Alain Resnais, Chris Marker, Ghislain Cloquet (1953)
Respect, admiration totale pour ce documentaire sur ce que l'on nommait encore dans les années cinquante l'art nègre, un terme revendiqué avec fierté et non sans provocation par Aimé Césaire et Léopold Sédar Senghor pour désigner l'identité africaine dans les années 30. Commandé par la revue "Présence africaine", il est réalisé par deux immenses cinéastes, Alain Resnais et Chris Marker, assistés du chef-opérateur Ghislain Cloquet.

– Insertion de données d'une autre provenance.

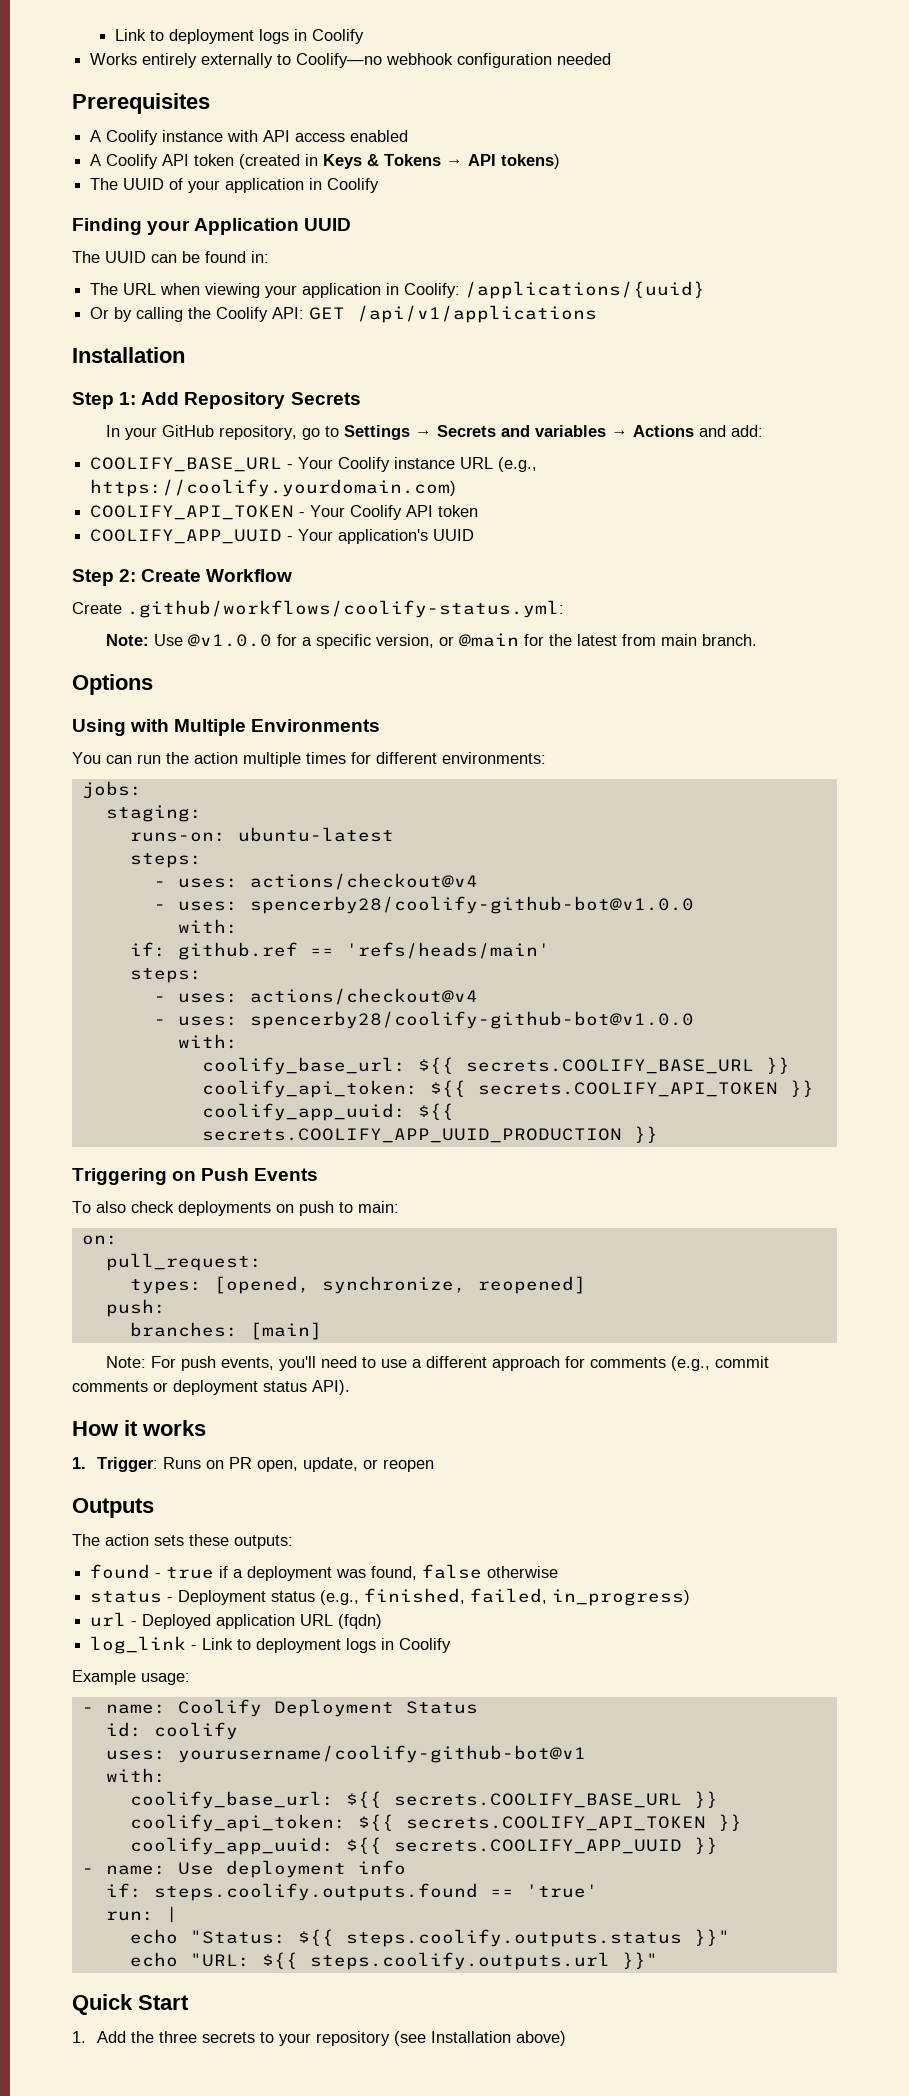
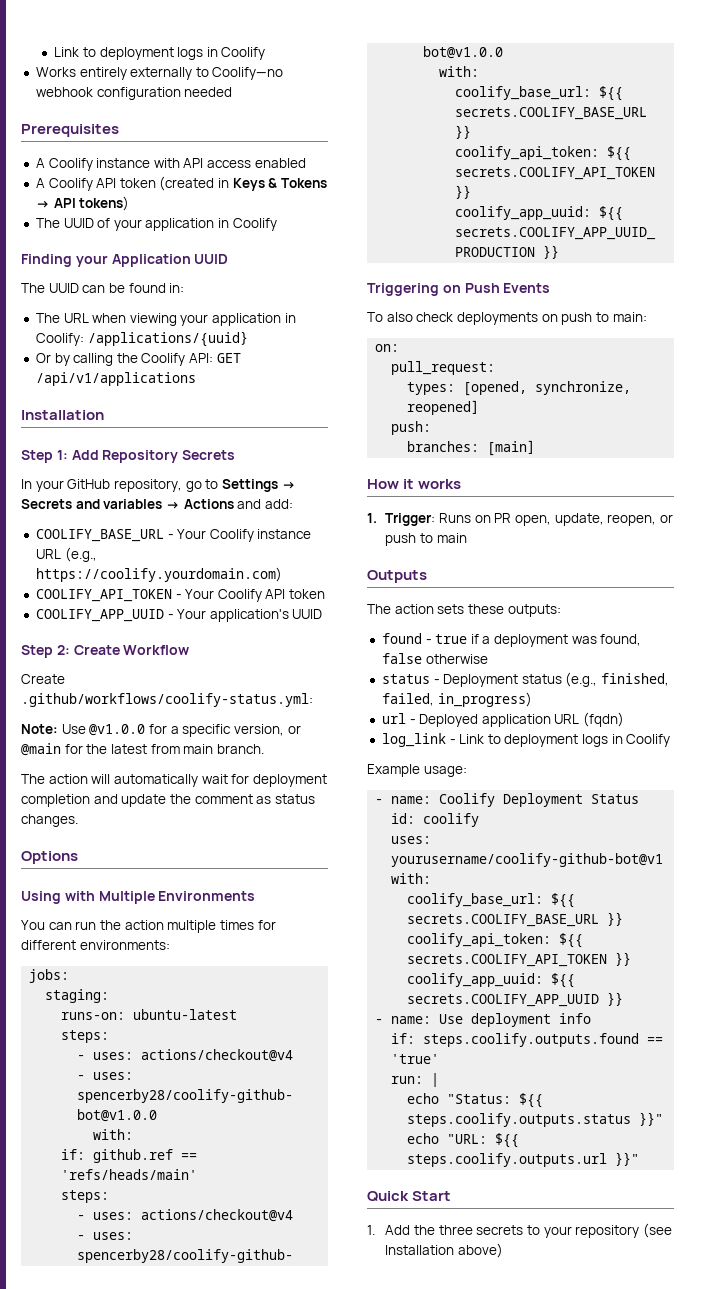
+ The action will automatically wait for deployment completion and update the comment as status changes.
- Note: For push events, you'll need to use a different approach for comments (e.g., commit comments or deployment status API).
- 1. Trigger: Runs on PR open, update, or reopen
+ 1. Trigger: Runs on PR open, update, reopen, or push to main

La culture noire-africaine malmenée, menacée par la colonisation est au cœur de ce court-métrage qui allie la beauté esthétique au discours politique engagé. Les œuvres sont filmées de manière exceptionnelle, mises en valeur par l'éclairage et la science du montage dont Resnais et Marker ont le secret. Elles acquièrent ainsi une dignité que l'occident leur refusait à l'époque (le point de départ du documentaire n'est-il pas une interrogation sur le fait que l'art grec et égyptien se trouvaient au Louvre alors que l'art nègre devait se contenter du musée de l'Homme, comme un écho ségrégationniste à l'art "dégénéré" vilipendé par les nazis?) Quant au texte de Marker, lu par Jean Négroni, il s'interroge sur le mystère de ces œuvres, sur la culture qui les a produite "au temps de Saint Louis" et dont nous ne savons rien puisqu'elle était de tradition orale. Et il dénonce les ravages de la colonisation qui a mis sous vitrine (c'est à dire empaillé) les vestiges qui lui sont tombés entre les mains tout en éradiquant la source de nouvelles productions en imposant sa propre culture. Les monuments aux morts et la statuaire chrétienne ont balayé l'art africain sur le sol même de l'Afrique quand ce n'était pas l'islam qui le détruisait au nom de l'interdiction des images.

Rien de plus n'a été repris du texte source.